NCT number NCT06190223
Other study ID # E2-23-5650
Secondary ID
Status Recruiting
Phase
First received
Last updated
Start date November 23, 2023
Est. completion date November 25, 2025

Study information

Verified date January 2024
Source Ankara City Hospital Bilkent
Contact Enejd Veizi, MD
Phone +905439799959
Email dr.nad89@hotmail.com
Is FDA regulated No
Health authority
Study type Observational

Clinical Trial Summary

This study aims to evaluate the clinical and radiological outcomes of patients undergoing anatomical single-bundle anterior cruciate ligament reconstruction with periosteal-patellar tendon-bone autograft and press-fit tibial fixation technique. The study also aims to compare these outcomes with other reconstruction techniques in the literature.

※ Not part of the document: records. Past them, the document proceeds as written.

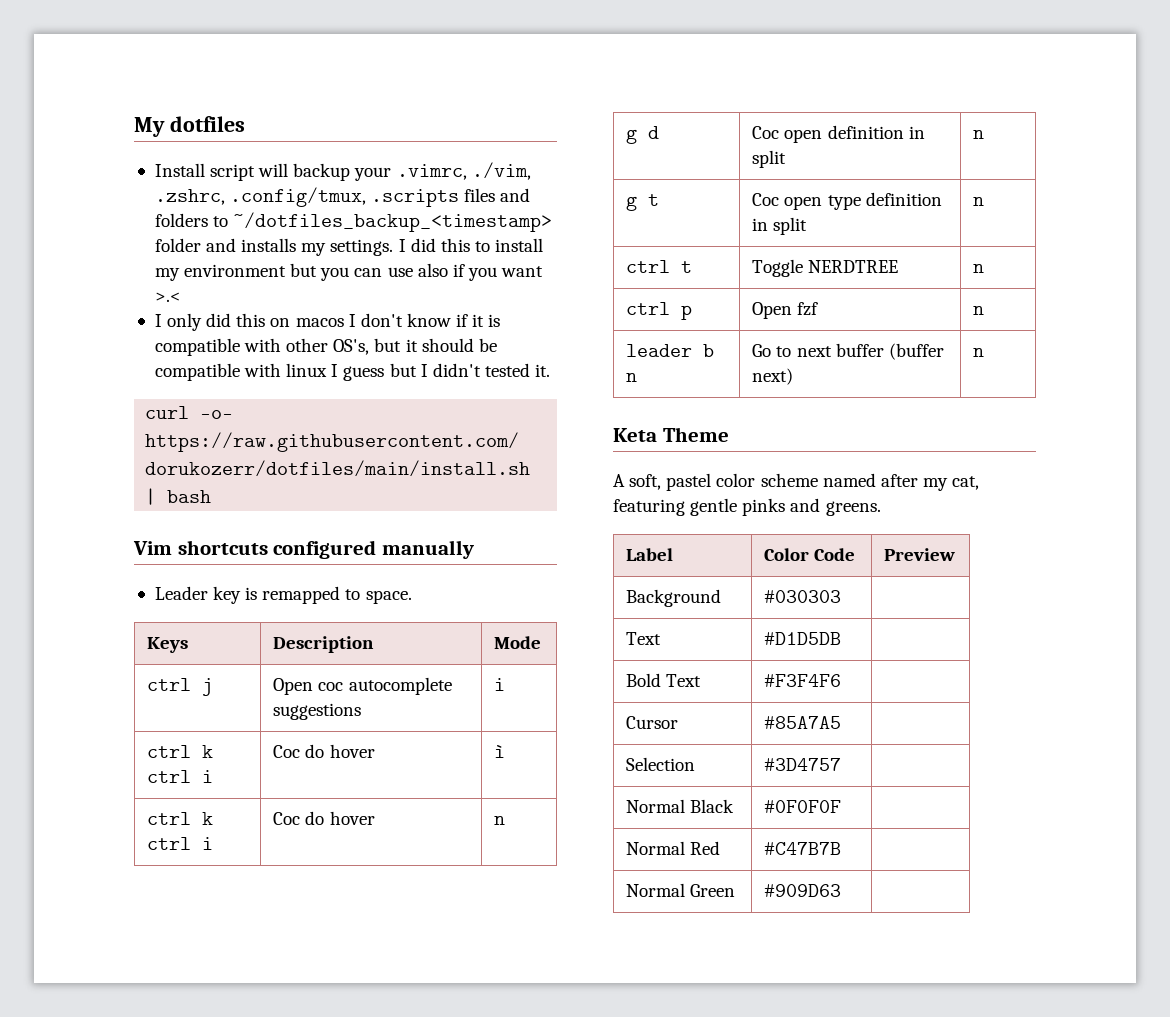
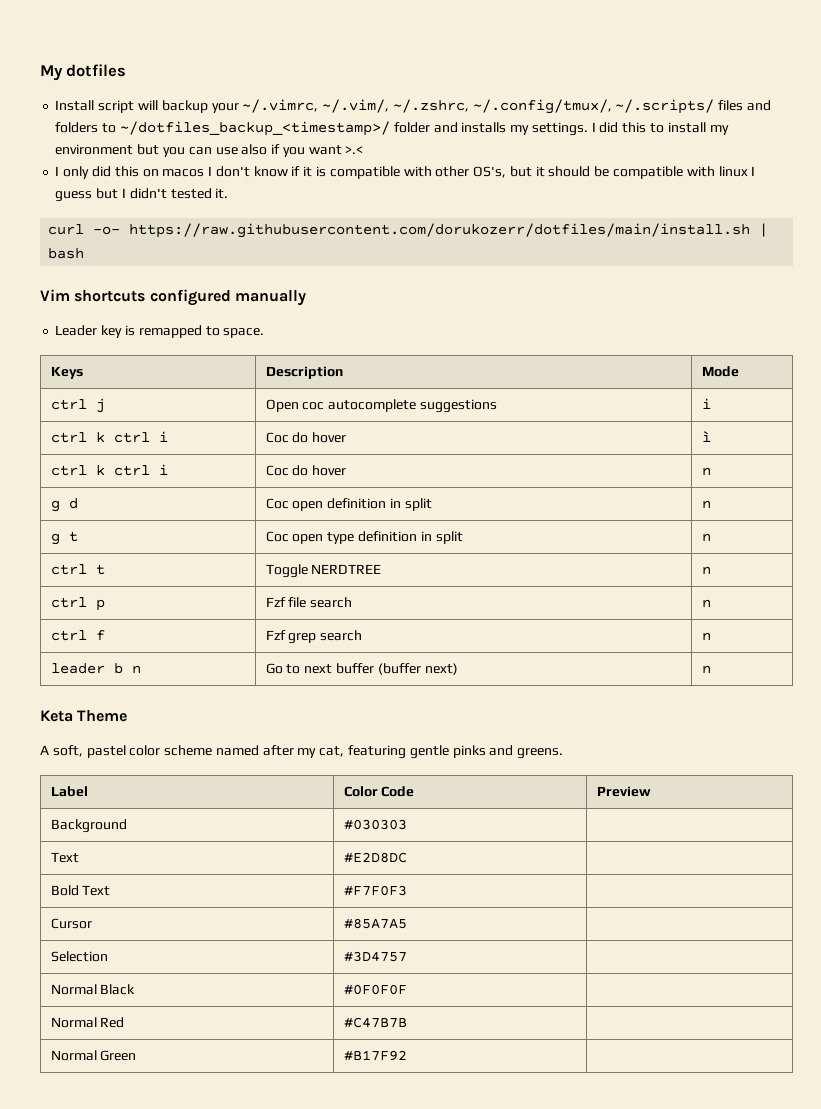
- Install script will backup your .vimrc, ./vim, .zshrc, .config/tmux, .scripts files and folders to ~/dotfiles_backup_<timestamp> folder and installs my settings.
+ Install script will backup your ~/.vimrc, ~/.vim/, ~/.zshrc, ~/.config/tmux/, ~/.scripts/ files and folders to ~/dotfiles_backup_<timestamp>/ folder and installs my settings.
- ctrl p | Open fzf | n
+ ctrl p | Fzf file search | n
+ ctrl f | Fzf grep search | n
- Text | #D1D5DB |
+ Text | #E2D8DC |
- Bold Text | #F3F4F6 |
+ Bold Text | #F7F0F3 |
- Normal Green | #909D63 |
+ Normal Green | #B17F92 |

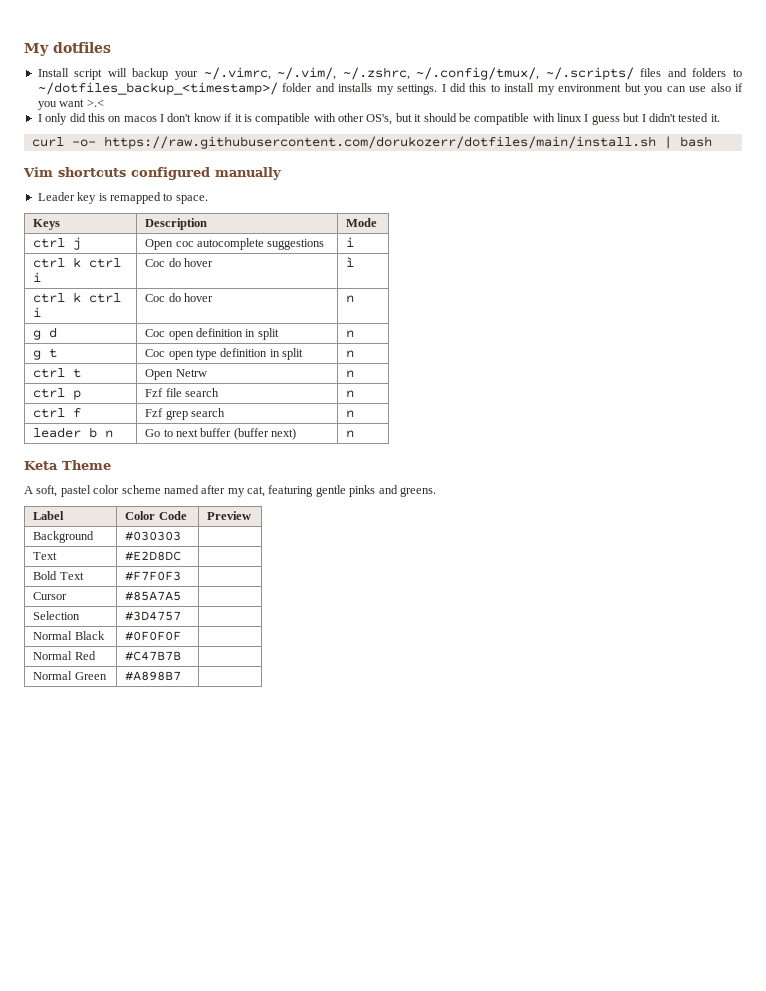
- ctrl t | Toggle NERDTREE | n
+ ctrl t | Open Netrw | n
- Normal Green | #B17F92 |
+ Normal Green | #A898B7 |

The research investigates the results of a novel surgical technique, providing a minimally invasive and faster rehabilitation for patients undergoing surgery due to anterior cruciate ligament rupture. The technique does not use any screws or staples for tibial fixation, but it carries similar risks as existing techniques. The technique, similar to the well-known bone-patellar tendon-bone (BPTB) autograft technique, creates minimal bone defect at the tibial tuberosity. Over time, the defect remodels and causes minimal clinical discomfort. Despite these limitations, the authors expect patients operated with the investigated new technique to experience less postoperative swelling, less pain, faster mobilization, and earlier rehabilitation.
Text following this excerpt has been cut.